Ah, I'm just dealing with sickness and painful bbs - but it's slowly stopping so worrying a bit (never thought I'd say I didn't not want pain haha) Aww :') Yeah same with mine, I'm hoping once we get a scan and he's seen our little sweet pea he'll pick up with the excitement and want to talk about it :D xx


----------



## missl1

Aww bless I could feel it for a while before my partner felt or saw it other day I woke up with belly moving with kicks so woke my partner up and he did.more.kicks and a big roll turn over luckily he was there to.see and aww bless they will get big gee r soon just wait haha and iknow what you mean when I have sore boobs ouch cheers just spent two days in hospital so its why i.havent.replied sooner the midwifery used doppler and said he was like a catch.me if you can baby everyone says.he. Is a.right wriggler and I was a bigger baby and my partner was small think you find out like 28 week scan or midwife appointment as they.measure.like uterus height.and that could be later or on scan but.sure they estimate weight and got a feeling he won't be small lol how you today.xx


----------



## RachelLynda

Sorry for the late reply, internets messed up :( aww bless :') Oh dear! Are you and baby okay? :( aww I hope a nice healthy small baby haha. Told my OHs parents last night (on our two year anniversary) haha. He chickened out 3 times but when he finally told them they were so happy! :') Been told I'm going to be wrapped up im cotton wool now haha! Just got my parents to tell - the scary part! :( waiting for a bit to tell them though :) xx
Sorry for any typos etc. On my phone.


----------



## missl1

Aww its okay hun yeh were fine my little man had become so active in last few days awe that's loverly they was really happy :) awe you should be okay telling them you never know how are you and little bump xx


----------



## RachelLynda

Aww :') can't wait to feel my baby - OHs mum said it's amazing when you feel the butterflies and realise it's actually your baby moving :D I keep changing my mind how to tell them haha. I'll probably chicken out and do it by letter haha. We're okay, been getting like stitch pains dk rang my doctor just waiting for a reply :( but except that sickness is still there -.- I have a little bump already! D: how're you two doing?
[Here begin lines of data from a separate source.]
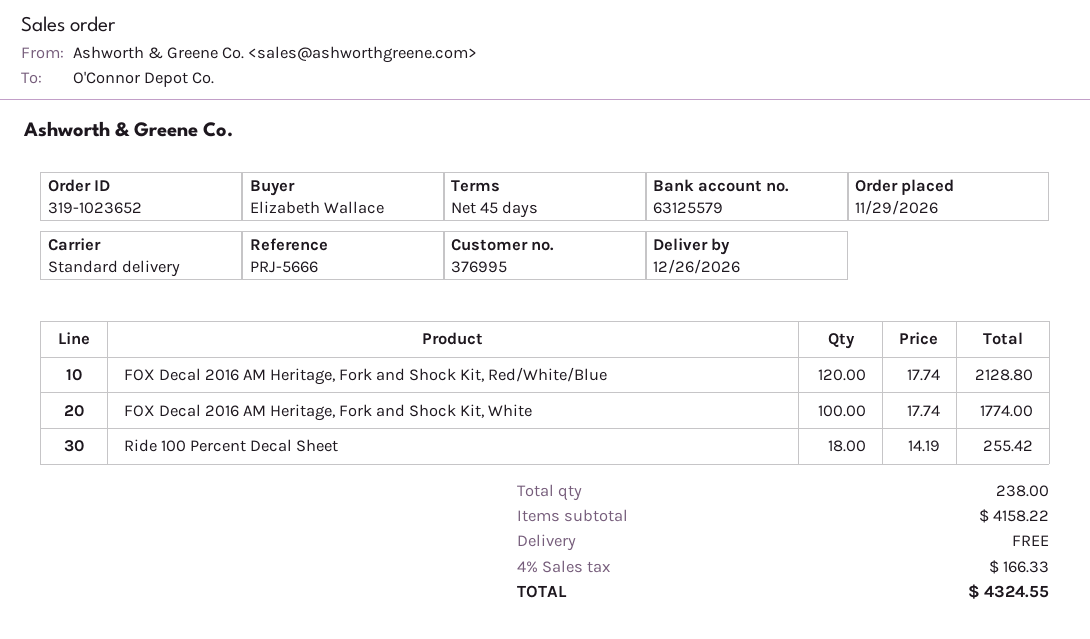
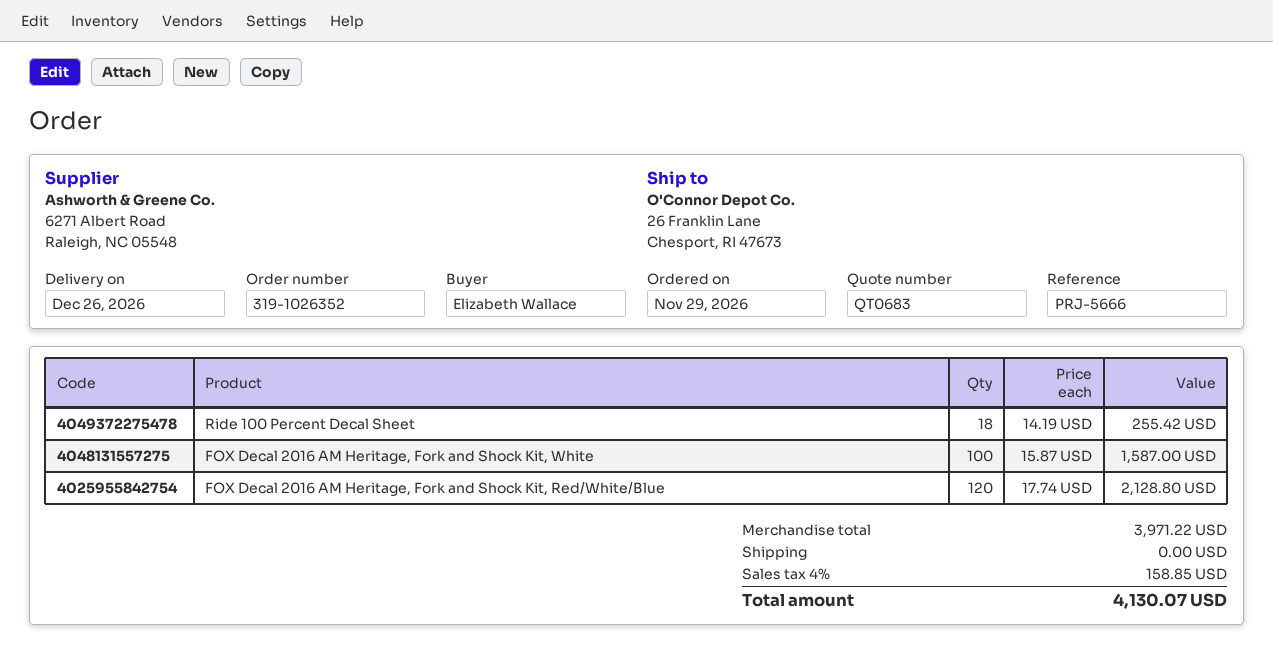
order number: 319-1023652 -> 319-1026352
FOX Decal 2016 AM Heritage, Fork and Shock Kit, White: 100 x 17.74 = 1774.00 -> 100 x 15.87 = 1587.00
subtotal: 4158.22 -> 3971.22
tax: 4% = 166.33 -> 4% = 158.85
total: 4324.55 -> 4130.07

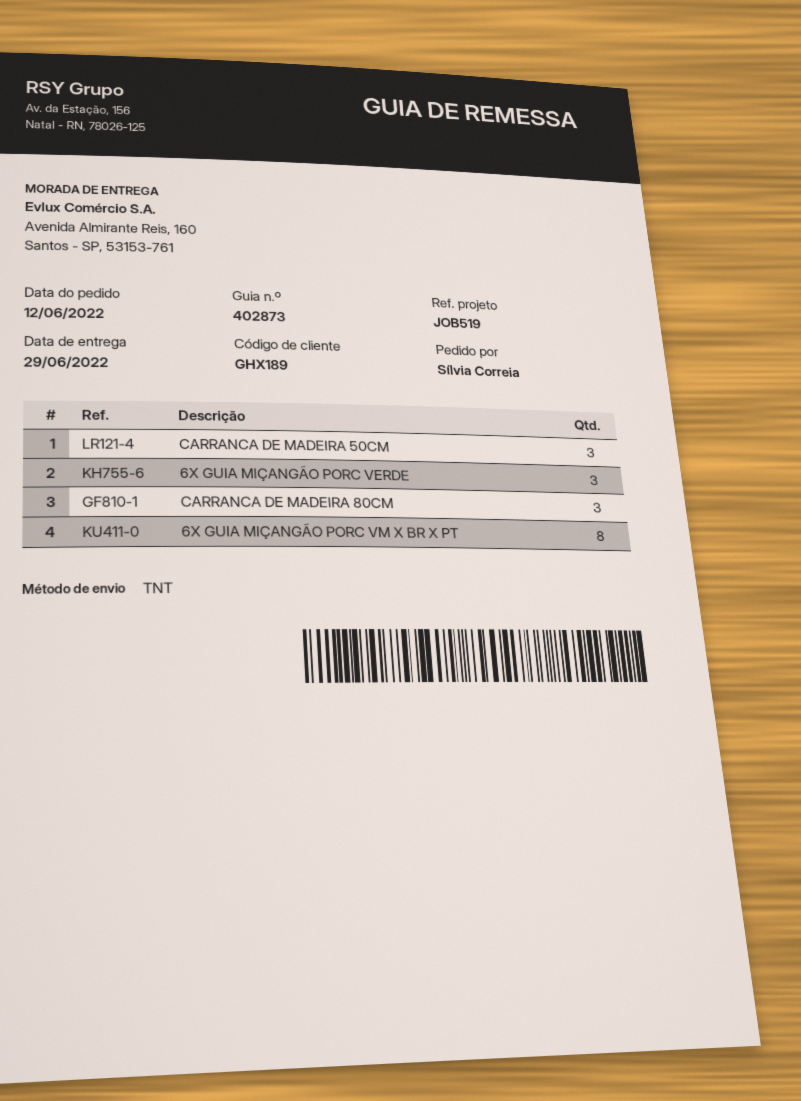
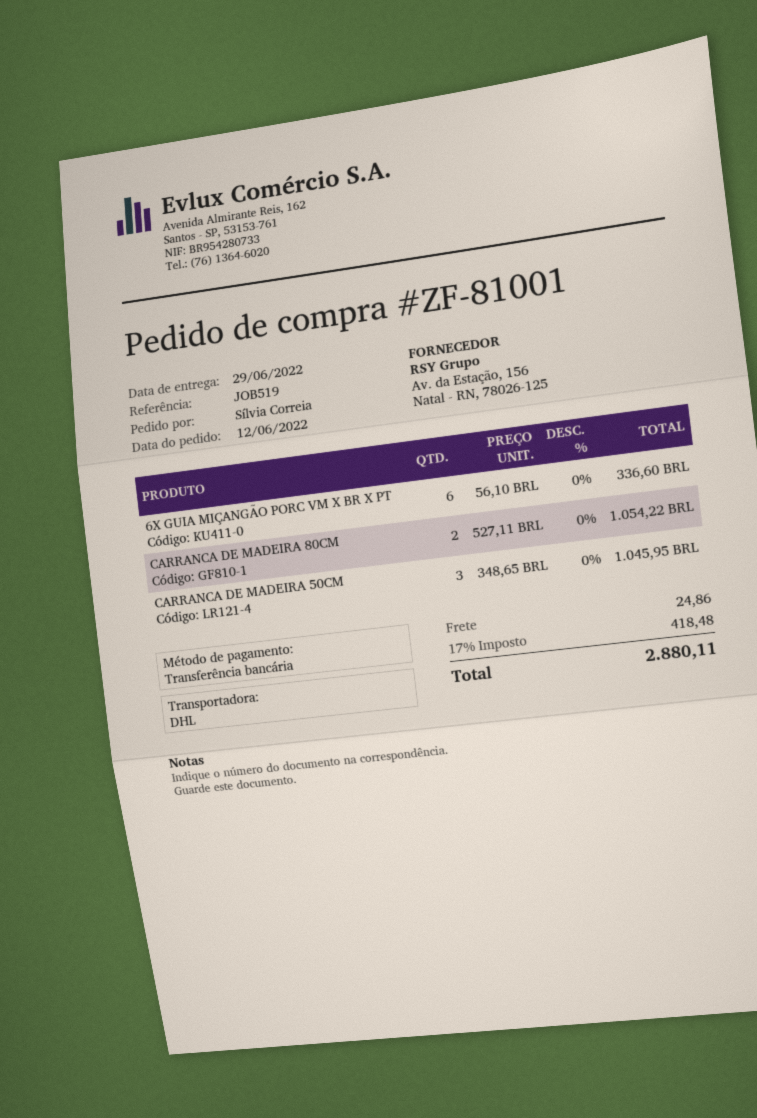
shipping method: TNT -> DHL
6X GUIA MIÇANGÃO PORC VERDE: 3 -> none
CARRANCA DE MADEIRA 80CM: 3 -> 2
6X GUIA MIÇANGÃO PORC VM X BR X PT: 8 -> 6

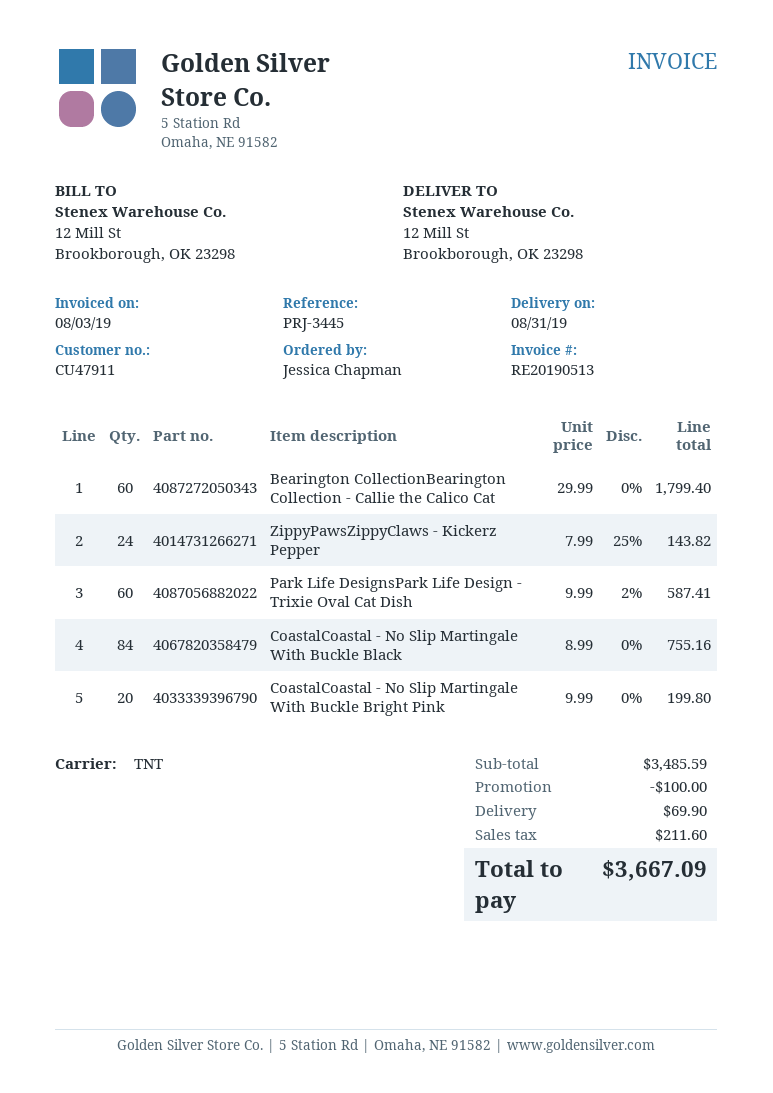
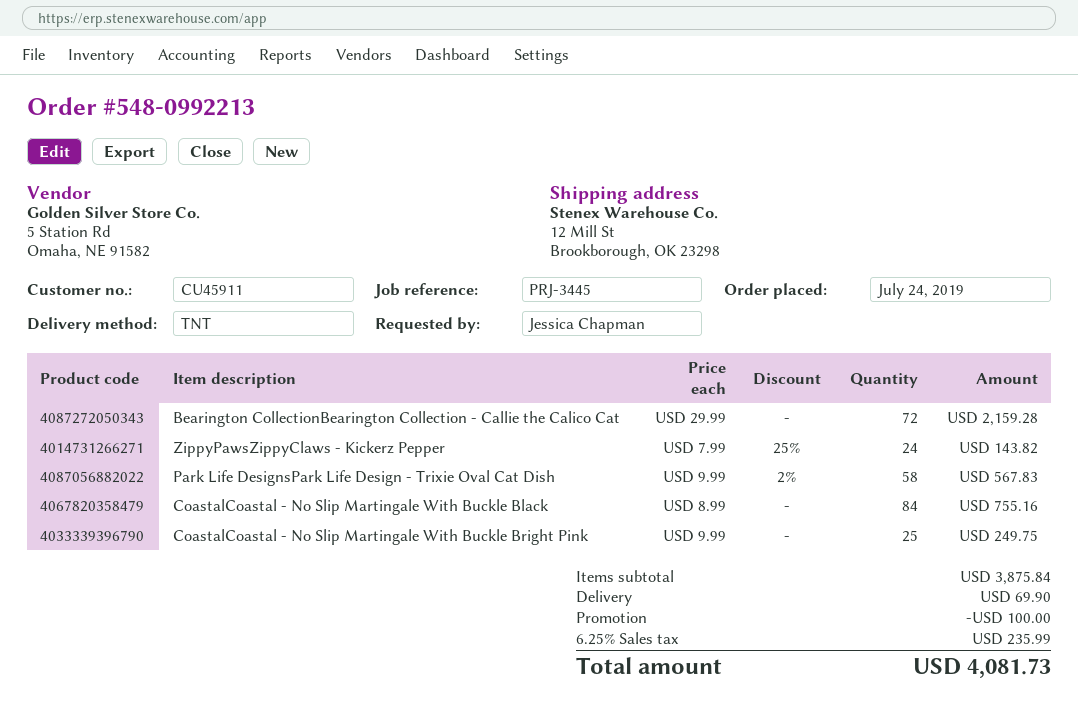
customer number: CU47911 -> CU45911
Bearington CollectionBearington Collection - Callie the Calico Cat: 60 x 29.99 = 1799.40 -> 72 x 29.99 = 2159.28
Park Life DesignsPark Life Design - Trixie Oval Cat Dish: 60 x 9.99 - 2% = 587.41 -> 58 x 9.99 - 2% = 567.83
CoastalCoastal - No Slip Martingale With Buckle Bright Pink: 20 x 9.99 = 199.80 -> 25 x 9.99 = 249.75
subtotal: 3485.59 -> 3875.84
tax: 211.60 -> 235.99
total: 3667.09 -> 4081.73

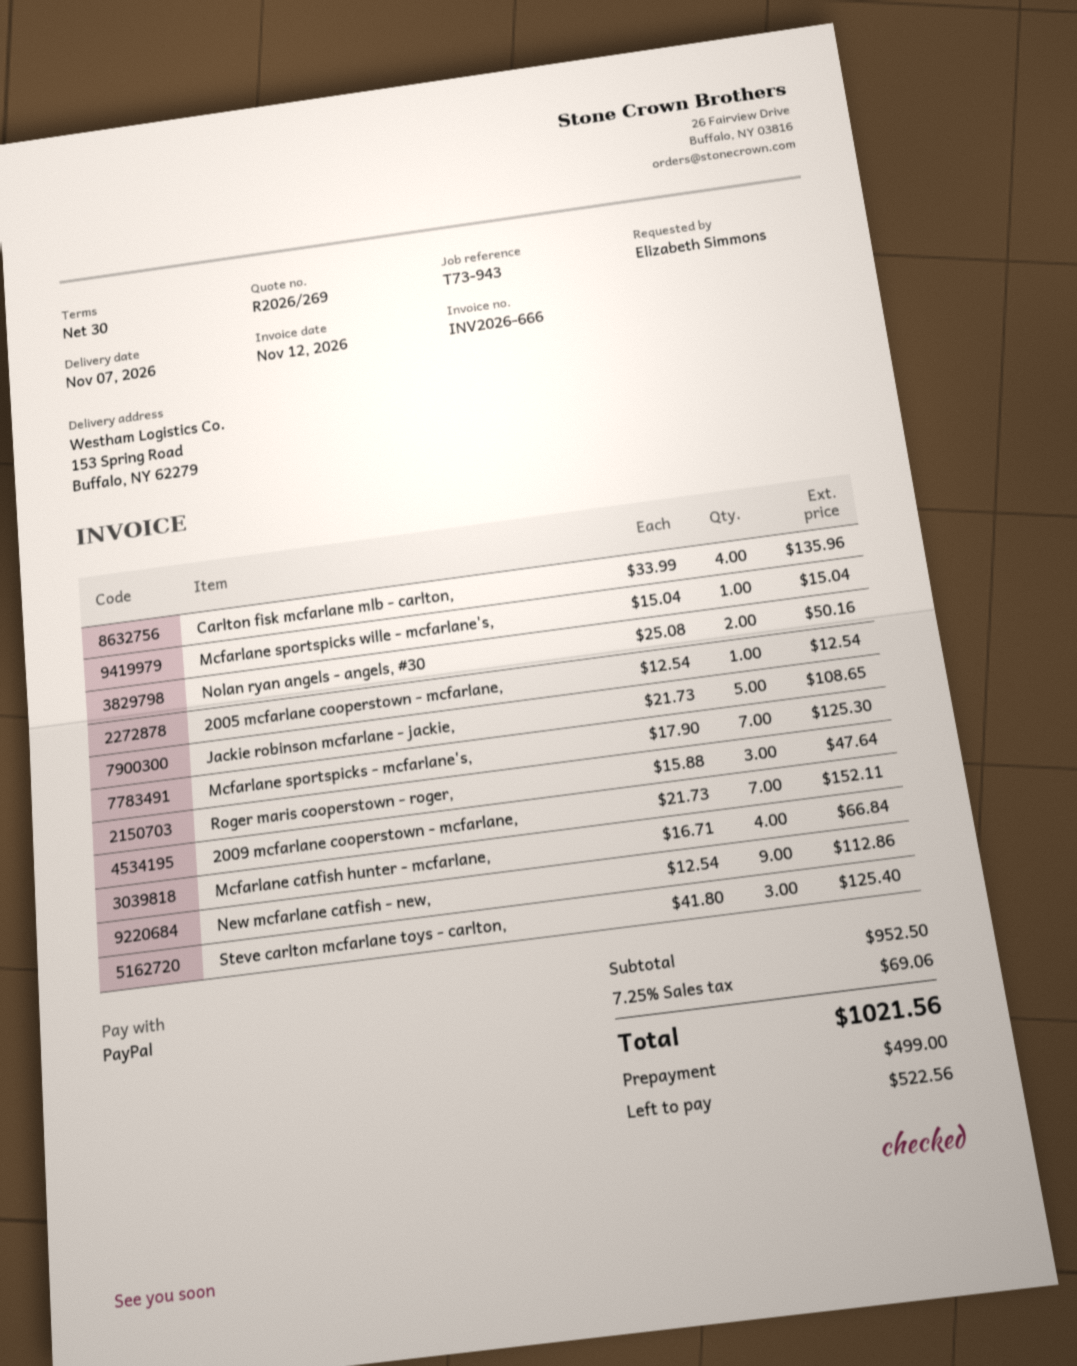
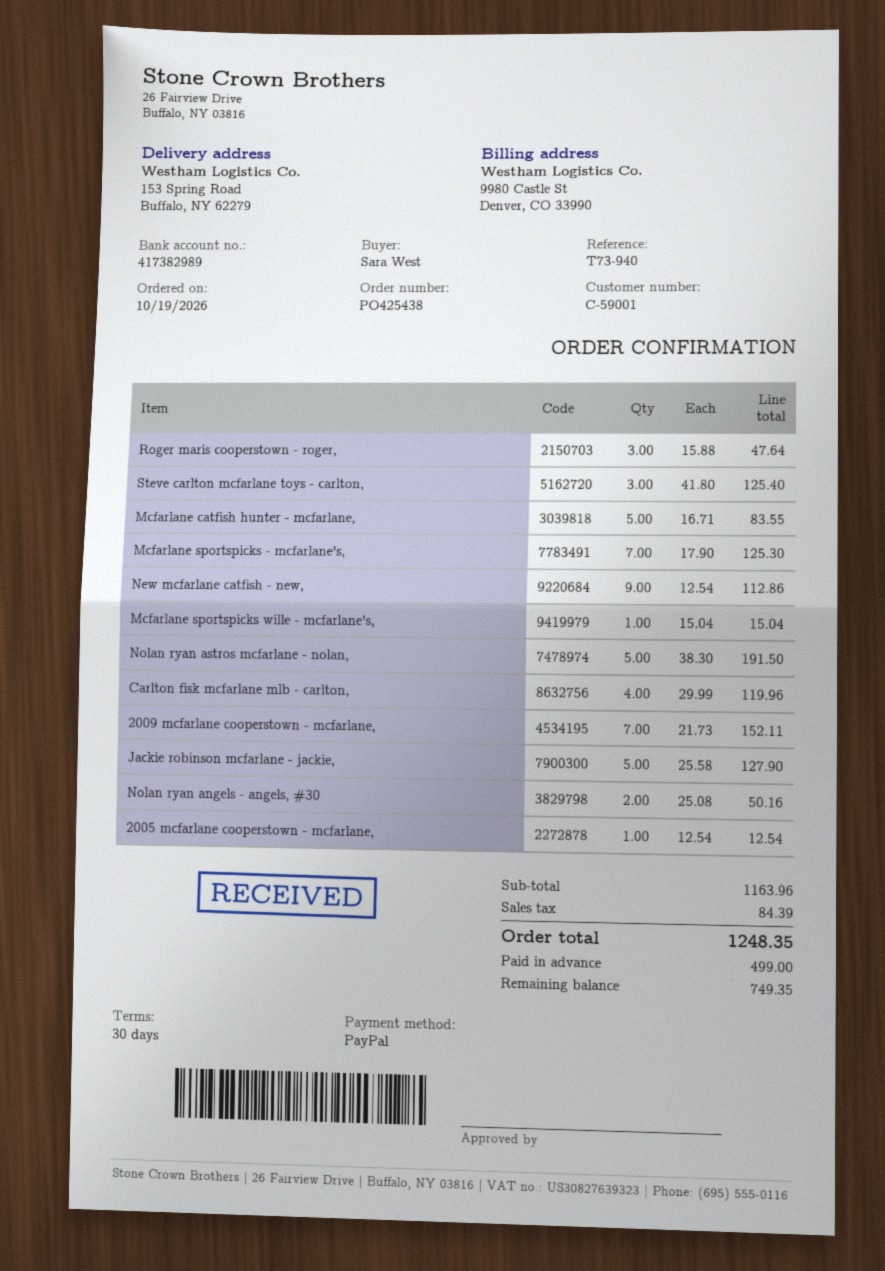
reference: T73-943 -> T73-940
ordered by: Elizabeth Simmons -> Sara West
Carlton fisk mcfarlane mlb - carlton,: 4 x 33.99 = 135.96 -> 4 x 29.99 = 119.96
Jackie robinson mcfarlane - jackie,: 5 x 21.73 = 108.65 -> 5 x 25.58 = 127.90
Mcfarlane catfish hunter - mcfarlane,: 4 x 16.71 = 66.84 -> 5 x 16.71 = 83.55
Nolan ryan astros mcfarlane - nolan,: none -> 5 x 38.30 = 191.50
subtotal: 952.50 -> 1163.96
tax: 69.06 -> 84.39
total: 1021.56 -> 1248.35
balance: 522.56 -> 749.35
Xx


----------



## missl1

aw ye at first i used get butterfly's and like popping in my belly and after a while i realized was him and now i get roll kicks haha now when i get up and down my belly shapes in the middle to his back shape where he must be lieng my partner said it was scary as can see his back poking out definitely part of him haha you wake up and see it you will amazed but scared hurting him as evreytime i get up it his back there dose dk mean partner hun ? and i get pains like stitches hun its baby growing i used describe them exactly like that now its rib and bump pain lol all we go through but its worth it my partner put his hand on my rib the other day as he was moving and he nearly jumped it was that strong i thought yeh feel how strong my ribs are getting booted haha so he can feel sorry for me :p sorry for waffling on glad you feel okay hun hope the pain wears off it gets worse though further along :( were fine hun thanks for asking been up to much today? xx


----------



## RachelLynda

How far along do you have to wait until you feel the baby? I want yo feel it now :( Haha I bet, and it means I can't type on my phone haha sorry, my internets gone so using phone internet and it goes about two miles an hour so as I type so fast it delays and messes up :( I rang my doctor as I was worried and she basically said 'stop worrying just enjoy it' it's hard to enjoy when ever pain I think is somethinh going wrong haha. Got something to look forward to then haha. Just trying to sort out money problems, fun haha. Hopefully all sorted now :) how about you? Xx

(Sorry for any typos on my phone)


----------



## missl1

it all depends hun they do say longer on first pregnancy but i dont know i felt popping about 18-20 weeks what i dident know was baby at first and proper kicks and see movement about 24 -25 weeks so can all depend on person growth baby i think haha lol its okay dont worry about it im sometimes same on my phone haha mine can be slow sometime quite annoying when your used to a fast laptop or pc lol and aww bless i was like that after 2 miscarriages one missed around 11 weeks was really hard and i dident settle untill my gender scan at 16 week and now he a big healthy active little boy who will be here in 14 weeks and 2 days about hehe :) time flys hope your feeling better soon haha and same really but were okay now roll on pay day lol got get my little fellas pram you doing anything today? xx


----------



## RachelLynda

Ah, have ages yet then :( yeah it's slow in the first place but sometimes it goes even slower haha. Aww bless :( think that's why I'm worrying more as I didn't realise how common a m/c was until being on here. That's quite soon! Excited and nervous? I'm not even at 14 weeks yet haha. So long to go! :(I love pram shopping! Can't wait to actually buy my baby a pram rather than just look :) Cleaning - so loads of fun haha, you? Xx


----------



## wellsk

Hi there! Mind if I join? I kinda know how you feel...
I'm 22 and pregnant with my first (due in February), I've not long graduated from university and was working as a temp while going through IVF. Unfortunately because temporary workers don't get the same right's as permanent employees, I could no longer work and they didn't have to find other employment.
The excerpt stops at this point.